_Before-and-after page screenshots_:
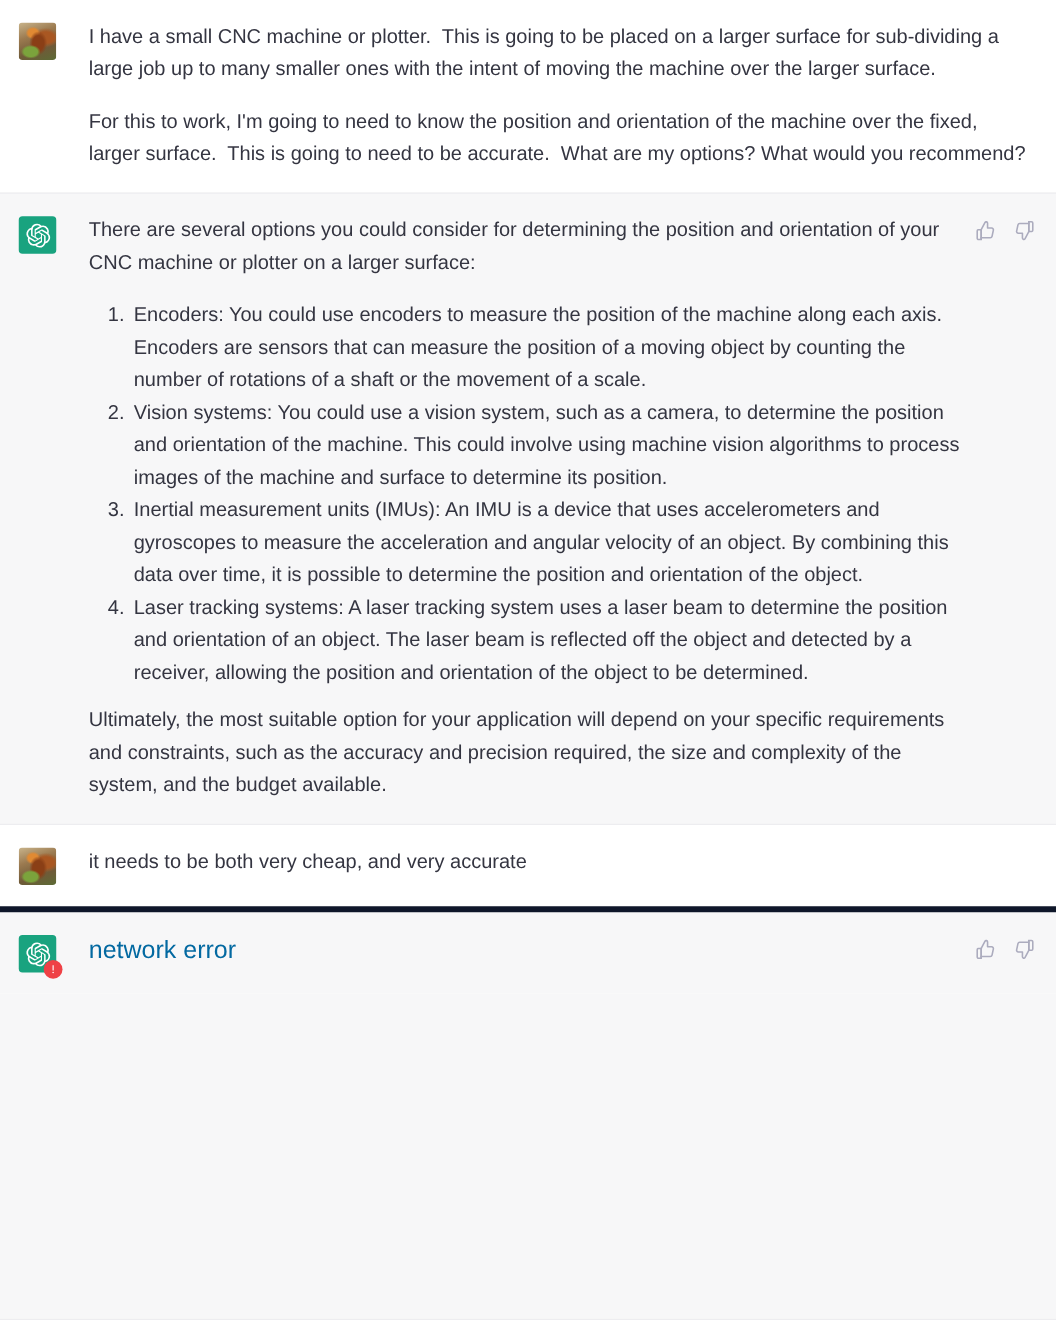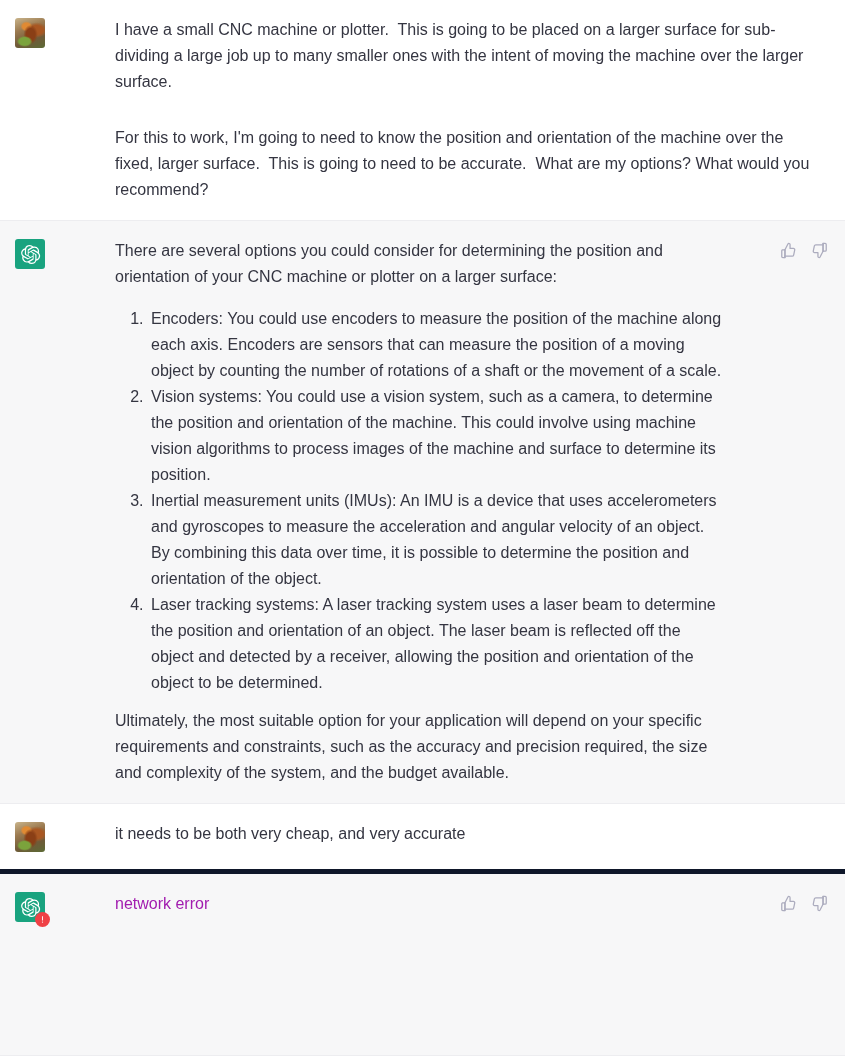--- a/index.html
+++ b/index.html
@@ -47,7 +47,6 @@
     width: 100%;
     padding-left: 15px;
     padding-right: 12px;
-    gap: 44px;
   }
 
   

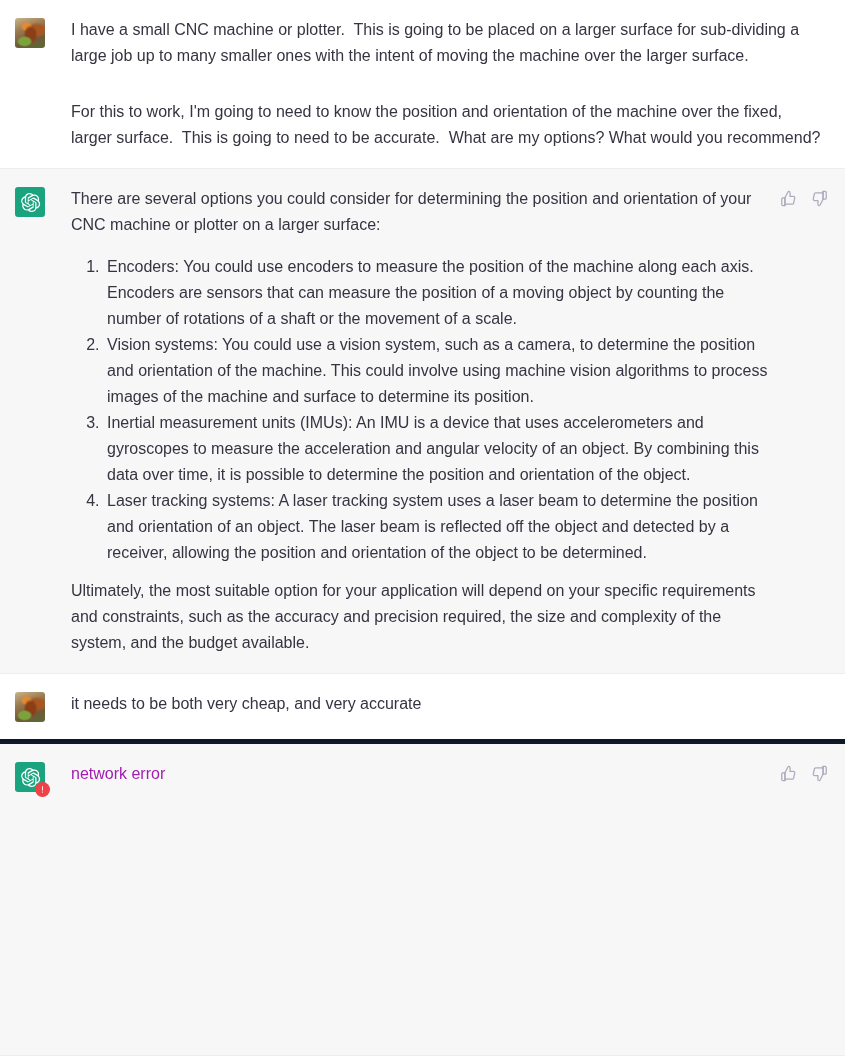--- a/index.html
+++ b/index.html
@@ -111,7 +111,7 @@
     margin: 0;
     white-space: pre-wrap;
   }
-  .msg-body p + p { margin-top: 30px; }
+  .msg-body p + p { margin-top: 16px; }
 
   .msg-body ol {
     margin: 0;

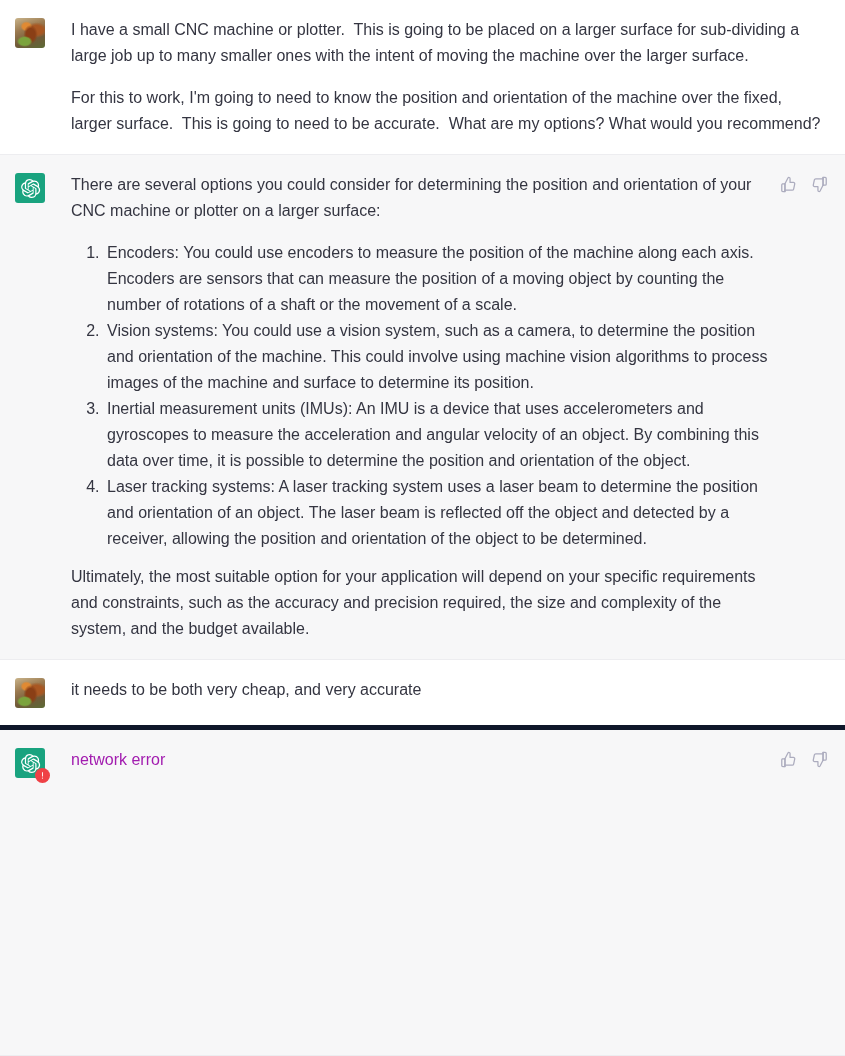--- a/index.html
+++ b/index.html
@@ -126,8 +126,8 @@
   .msg-body .after-list { margin-top: 12px; }
 
   .error-text {
-    color: #a21caf;
-    font-size: 16px;
+    color: #0369a1;
+    font-size: 20px;
     line-height: 26px;
     margin: 0;
   }

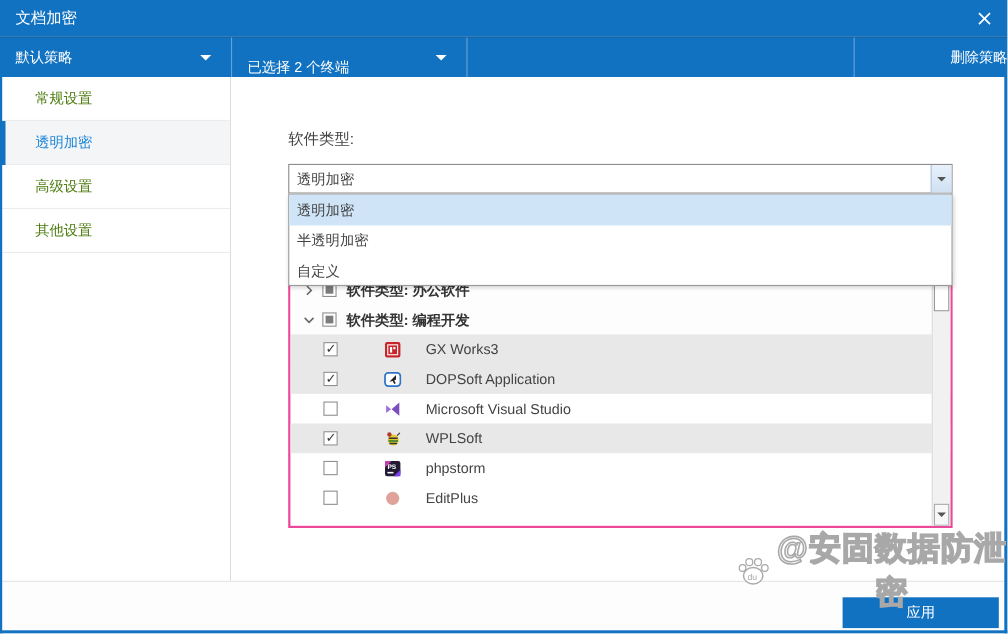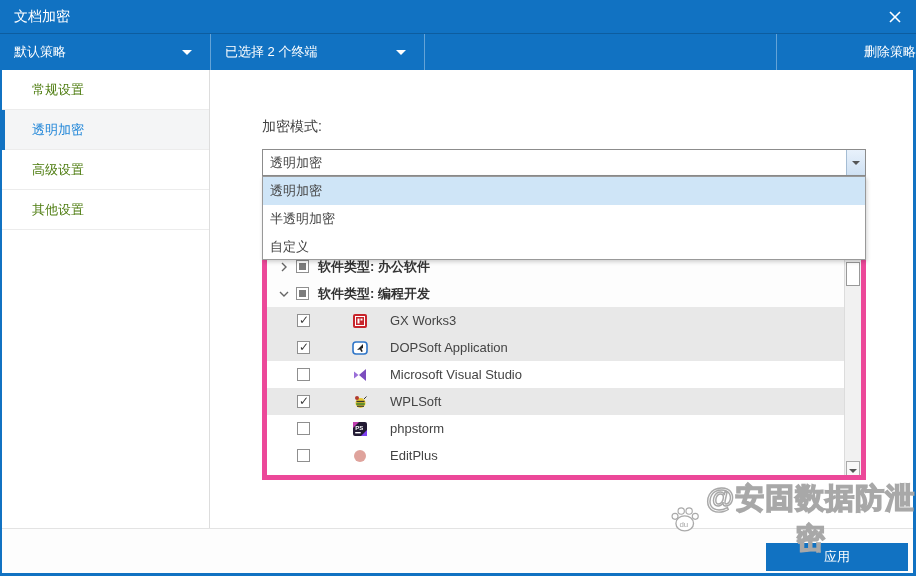--- a/index.html
+++ b/index.html
@@ -19,7 +19,7 @@
              border-top:1px solid rgba(0,0,0,0.18); display:flex; }
   .tb-sec { position:relative; height:100%; display:flex; align-items:center; color:#fff; font-size:13px; }
   .tb-drop1 { width:211px; padding-left:14px; border-right:1px solid rgba(255,255,255,0.35); }
-  .tb-drop2 { width:214px; padding-left:14px; border-right:1px solid rgba(255,255,255,0.35); }
+  .tb-drop2 { width:214px; padding-left:14px; border-right:1px solid rgba(255,255,255,0.35);align-items:flex-end; }
   .tb-spacer { flex:1; }
   .tb-del { width:140px; border-left:1px solid rgba(255,255,255,0.35); justify-content:flex-end; cursor:pointer; }
   .dd-arrow { position:absolute; right:18px; top:16px; width:0; height:0;

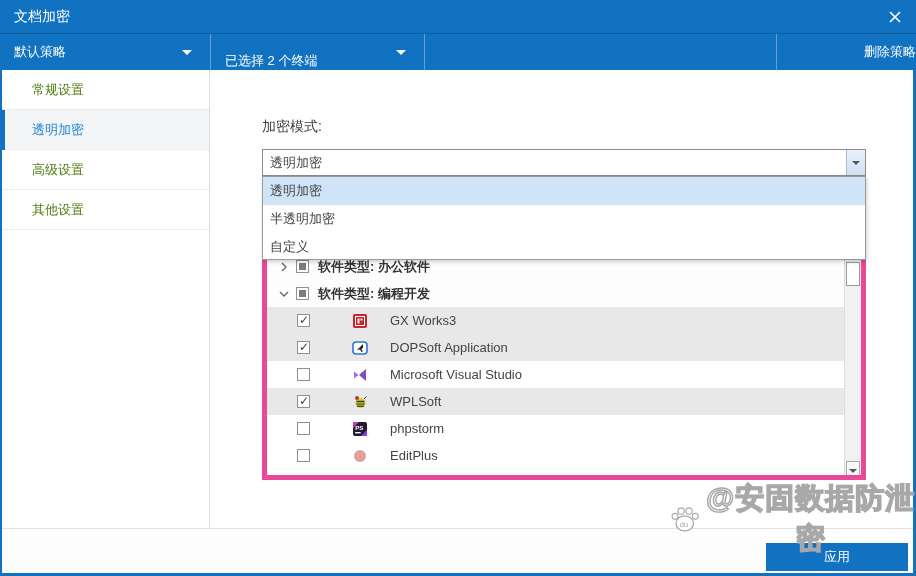--- a/index.html
+++ b/index.html
@@ -141,7 +141,7 @@
   </div>
 
   <div class="content">
-    <div class="mode-label">加密模式:</div>
+    <div class="mode-label">软件类型:</div>
 
     <div class="mode-select">
       <span class="val">透明加密</span>

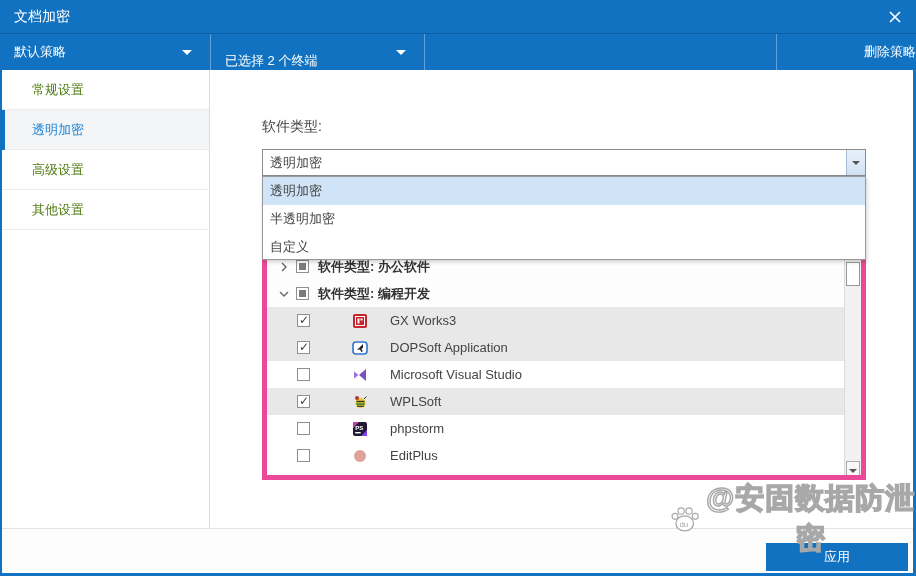--- a/index.html
+++ b/index.html
@@ -58,7 +58,7 @@
 
   
   .tree { position:absolute; left:52px; top:178px; width:604px; height:232px; background:#fff;
-          border:5px solid #ec4899; overflow:hidden; z-index:5; }
+          border:2px solid #ec4899; overflow:hidden; z-index:5; }
   .trow { position:relative; height:27px; display:flex; align-items:center; font-size:13px; color:#444; }
   .trow.group { padding-left:10px; color:#333; font-weight:600; background:#fdfdfd; }
   .trow.checkedbg { background:#e8e8e8; }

_TASK BRIEF_: Please output every entry above exactly, without the pictures.

_SOLUTION FOR THIS EXERCISE_:
--- a/index.html
+++ b/index.html
@@ -47,7 +47,6 @@
     width: 100%;
     padding-left: 15px;
     padding-right: 12px;
-    gap: 44px;
   }
 
   

--- a/index.html
+++ b/index.html
@@ -111,7 +111,7 @@
     margin: 0;
     white-space: pre-wrap;
   }
-  .msg-body p + p { margin-top: 30px; }
+  .msg-body p + p { margin-top: 16px; }
 
   .msg-body ol {
     margin: 0;

--- a/index.html
+++ b/index.html
@@ -126,8 +126,8 @@
   .msg-body .after-list { margin-top: 12px; }
 
   .error-text {
-    color: #a21caf;
-    font-size: 16px;
+    color: #0369a1;
+    font-size: 20px;
     line-height: 26px;
     margin: 0;
   }

--- a/index.html
+++ b/index.html
@@ -19,7 +19,7 @@
              border-top:1px solid rgba(0,0,0,0.18); display:flex; }
   .tb-sec { position:relative; height:100%; display:flex; align-items:center; color:#fff; font-size:13px; }
   .tb-drop1 { width:211px; padding-left:14px; border-right:1px solid rgba(255,255,255,0.35); }
-  .tb-drop2 { width:214px; padding-left:14px; border-right:1px solid rgba(255,255,255,0.35); }
+  .tb-drop2 { width:214px; padding-left:14px; border-right:1px solid rgba(255,255,255,0.35);align-items:flex-end; }
   .tb-spacer { flex:1; }
   .tb-del { width:140px; border-left:1px solid rgba(255,255,255,0.35); justify-content:flex-end; cursor:pointer; }
   .dd-arrow { position:absolute; right:18px; top:16px; width:0; height:0;

--- a/index.html
+++ b/index.html
@@ -141,7 +141,7 @@
   </div>
 
   <div class="content">
-    <div class="mode-label">加密模式:</div>
+    <div class="mode-label">软件类型:</div>
 
     <div class="mode-select">
       <span class="val">透明加密</span>

--- a/index.html
+++ b/index.html
@@ -58,7 +58,7 @@
 
   
   .tree { position:absolute; left:52px; top:178px; width:604px; height:232px; background:#fff;
-          border:5px solid #ec4899; overflow:hidden; z-index:5; }
+          border:2px solid #ec4899; overflow:hidden; z-index:5; }
   .trow { position:relative; height:27px; display:flex; align-items:center; font-size:13px; color:#444; }
   .trow.group { padding-left:10px; color:#333; font-weight:600; background:#fdfdfd; }
   .trow.checkedbg { background:#e8e8e8; }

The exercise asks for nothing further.